The best way to deal with news that doesn’t fit, of course, is to make believe it doesn’t exist. As a result, potential US links to recent terrorist attacks on Cuba have been largely ignored. That kind of thing doesn’t happen anyone, does it? Well, the evidence, including a dozen bombings last year at Cuban hotels and restaurants — in hopes of scaring away tourists — plus an assassination attempt on Castro himself, suggests otherwise. Cuban cops eventually traced the conspiracy to a CIA-trained Cuban exile, Luis Posada Carriles, with financing from Miami and New Jersey. A US investigation is reportedly underway. But unless Castro drops dead, don’t hold your breath until that makes the evening news.
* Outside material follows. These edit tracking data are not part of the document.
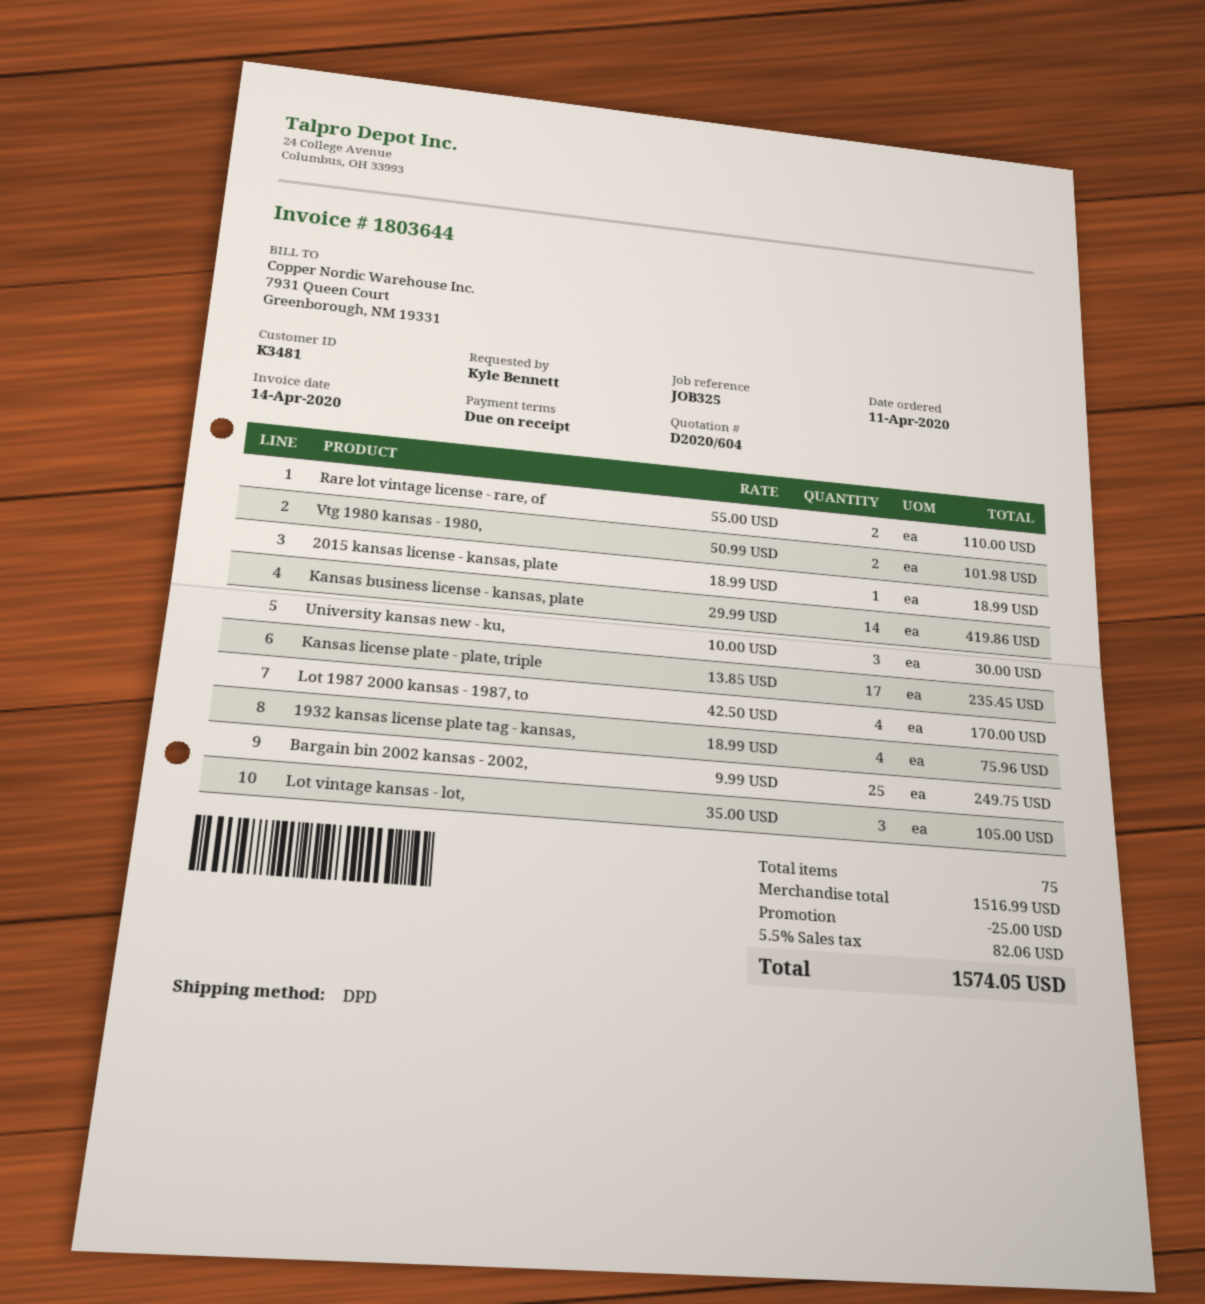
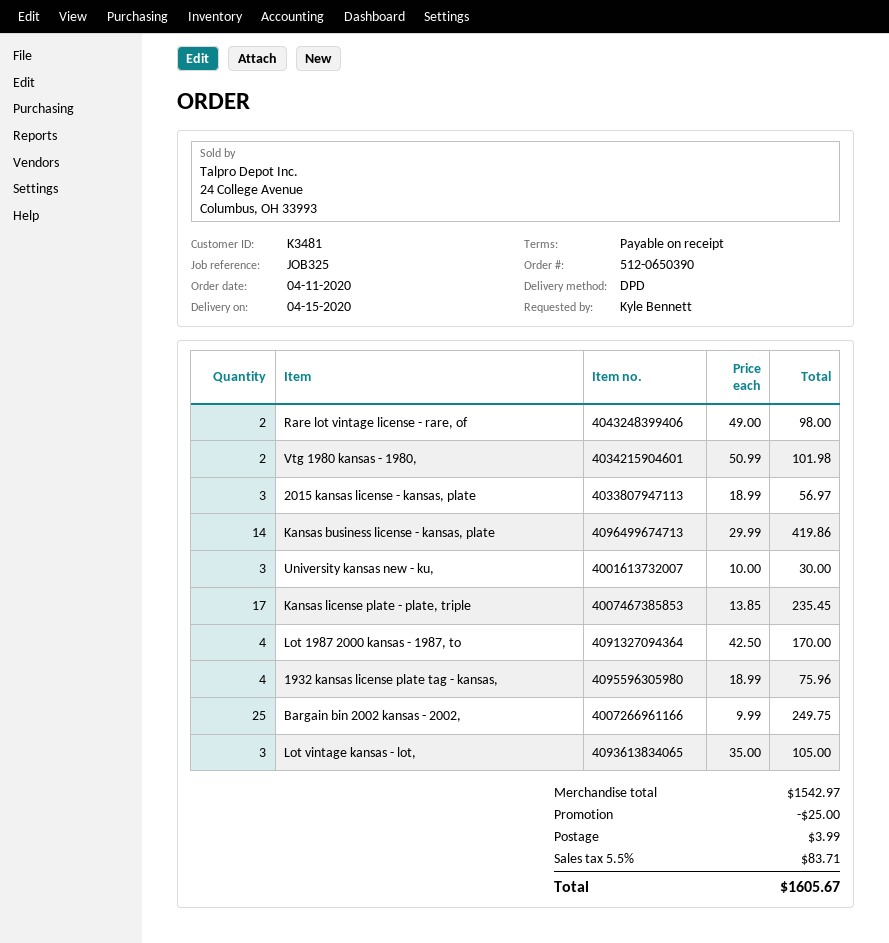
Rare lot vintage license - rare, of: 2 x 55.00 = 110.00 -> 2 x 49.00 = 98.00
2015 kansas license - kansas, plate: 1 x 18.99 = 18.99 -> 3 x 18.99 = 56.97
subtotal: 1516.99 -> 1542.97
shipping: none -> 3.99
tax: 5.5% = 82.06 -> 5.5% = 83.71
total: 1574.05 -> 1605.67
Reporters generally don’t like such conspiracy stories. Even less so when they raise questions about media coverage. But what is a conspiracy? In the dictionary, it’s an agreement by two or more people to do something evil or unlawful. Using that definition, Fox TV and Monsanto conspired to kill that Florida dairy story. Linda Tripp and company conspired to get something –anything — on the Prez. In fact, there are enough conspiracies out there to keep the media busy until well into the next millennium.

For most reporters, though, the words "conspiracy" and "wackos" go together nicely, an easy way to dispose of anything they choose not to pursue. Recently on 60 Minutes, in a rebroadcast of a 1997 story, Leslie Stahl equated the two in a piece on rumors circulating over the Internet. The implication was that more control is need, lest cyberspace weirdos muddle reality with their groundless theories. Perception management should be left to the professionals, right?

But what if the professional has a hidden agenda? After all, Stahl did attend the 1997 meeting of a shadowy group known as the Bilderbergers. For the past 44 years, its annual secret gatherings — including a 1971 installment in Vermont at the Rockefeller estate — have included leading CEOs, politicians, and journalists from Western Europe and the US. For decades, Bilderberg meetings have helped strengthen the Atlantic alliance, developing a political- business consensus beyond the power of nation-states.

If anyone knows what they’re up to these days, it’s Leslie. But for some reason, the group isn’t news. Now, that’s perception management.

Maverick Chronicles appears weekly in the Vermont Times,
Greg Guma is the editor of Toward Freedom.